▶ Assignment
Across all the entries, how many lines hold "width"? Answer with that number and nothing else.

[Data extracted from a collection]
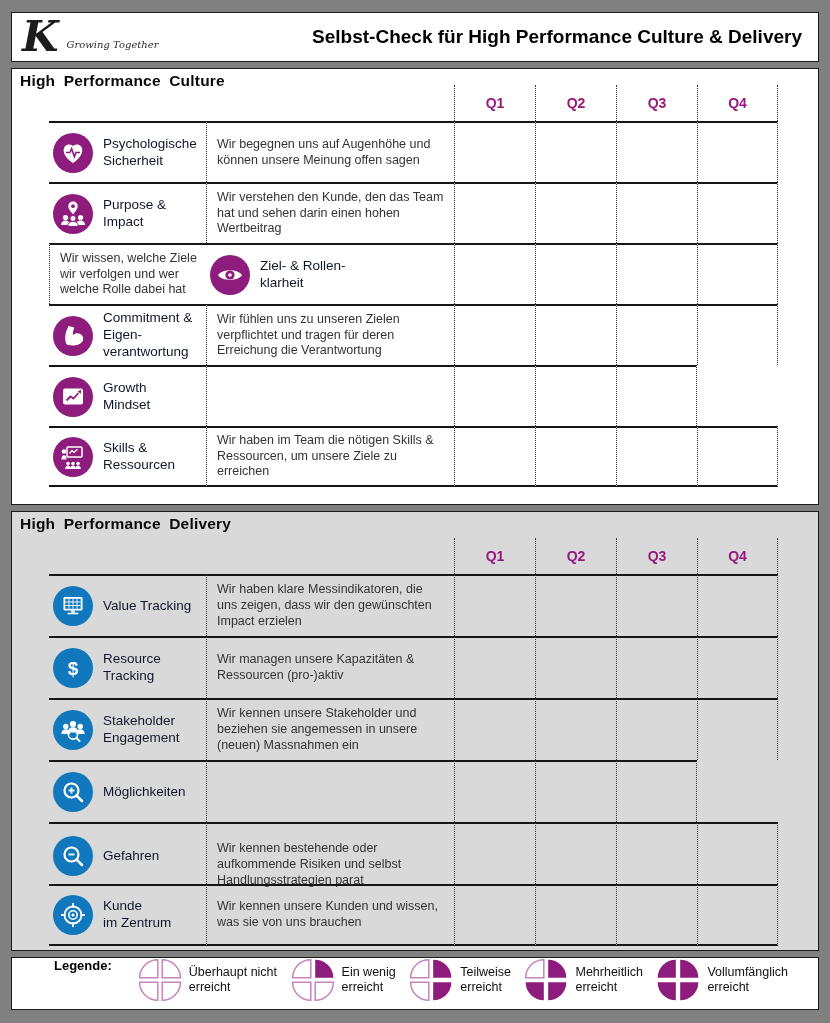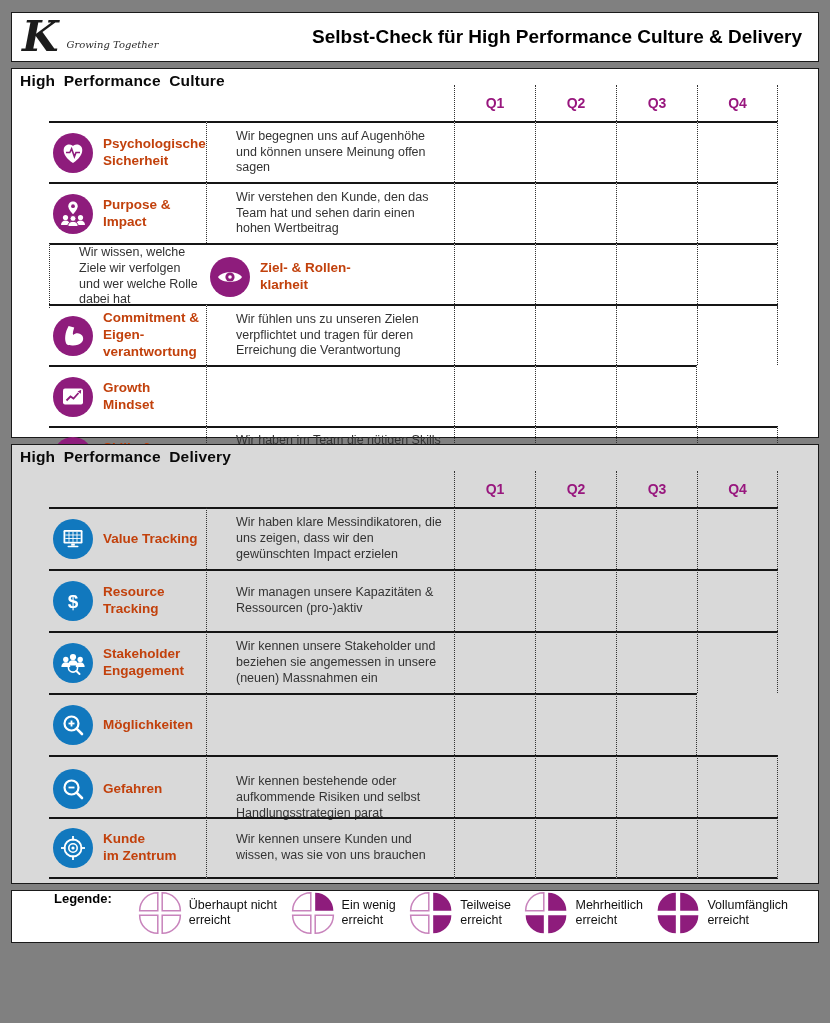--- a/index.html
+++ b/index.html
@@ -12,21 +12,21 @@
   .header-panel{height:50px;display:flex;align-items:center;padding:0 10px;}
   .logo{display:flex;align-items:flex-end;width:120px;flex:none;}
   .logo-k{font-family:"DejaVu Serif",serif;font-style:italic;font-weight:bold;font-size:42px;
           line-height:0.85;color:#1c1c1c;}
   .logo-sub{font-family:"DejaVu Serif",serif;font-style:italic;font-size:10px;color:#2a2a2a;
             margin:0 0 5px 8px;white-space:nowrap;}
   .page-title{flex:1;text-align:right;padding-right:6px;font-size:19px;font-weight:bold;color:#000;}
 
   
   .section-panel{position:relative;}
-  .culture{height:370px;background:#fff;}
+  .culture{height:437px;background:#fff;}
   .delivery{height:440px;background:#D9D9D9;}
   .section-title{position:absolute;top:3px;left:8px;margin:0;font-size:15.5px;font-weight:bold;
                  color:#0a0a0a;word-spacing:4px;letter-spacing:.2px;}
 
   
   .table{margin:16px 40px 0 37px;}
   .delivery .table{margin-top:26px;}
   .thead,.trow{display:grid;grid-template-columns:157px 248px repeat(4,1fr);}
   .thead{height:36px;}
   .hcell.q{display:flex;align-items:center;justify-content:center;font-weight:bold;font-size:14px;
@@ -34,24 +34,24 @@
   .hcell.q.last{border-right:1.5px dotted #333;}
   .trow{height:61px;}
   .delivery .trow{height:62px;}
   .trow>.cell{border-top:2px solid #151515;box-sizing:border-box;}
   .tbody .trow:last-child>.cell{border-bottom:2px solid #151515;}
   .cell-desc,.cell-q{border-left:1.5px dotted #333;}
   .cell-q.last{border-right:1.5px dotted #333;}
   .cell-label{display:flex;align-items:center;gap:10px;padding-left:4px;}
   .row-icon{width:40px;height:40px;flex:none;display:block;}
   .row-icon svg{width:40px;height:40px;display:block;}
-  .row-label{font-weight:bold;font-size:13.5px;line-height:1.25;color:#c2410c;white-space:pre-line;}
+  .row-label{font-weight:normal;font-size:13.5px;line-height:1.25;color:#0f172a;white-space:pre-line;}
   .cell-desc{display:flex;align-items:center;padding:0 8px 0 10px;font-size:12.5px;line-height:1.26;
              color:#333;overflow:visible;}
-  .desc-text{display:block;white-space:pre-line;margin-left:19px;}
+  .desc-text{display:block;white-space:pre-line;}
   .delivery .tbody .trow:nth-child(4) .cell-desc{align-items:flex-start;padding-top:6px;}
   .delivery .tbody .trow:nth-child(5) .cell-desc{align-items:flex-start;padding-top:17px;}
 
   
   .legend-panel{height:53px;display:flex;align-items:flex-start;padding:0 30px 0 12px;}
   .legend-label{font-weight:bold;font-size:13px;margin:0 26px 0 30px;color:#000;white-space:nowrap;}
   .legend-items{flex:1;display:flex;justify-content:space-between;align-items:center;}
   .legend-item{display:flex;align-items:center;gap:7px;}
   .legend-ball svg{display:block;}
   .legend-text{font-size:12.5px;line-height:1.2;color:#111;white-space:pre-line;}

▶ Exercise solution
3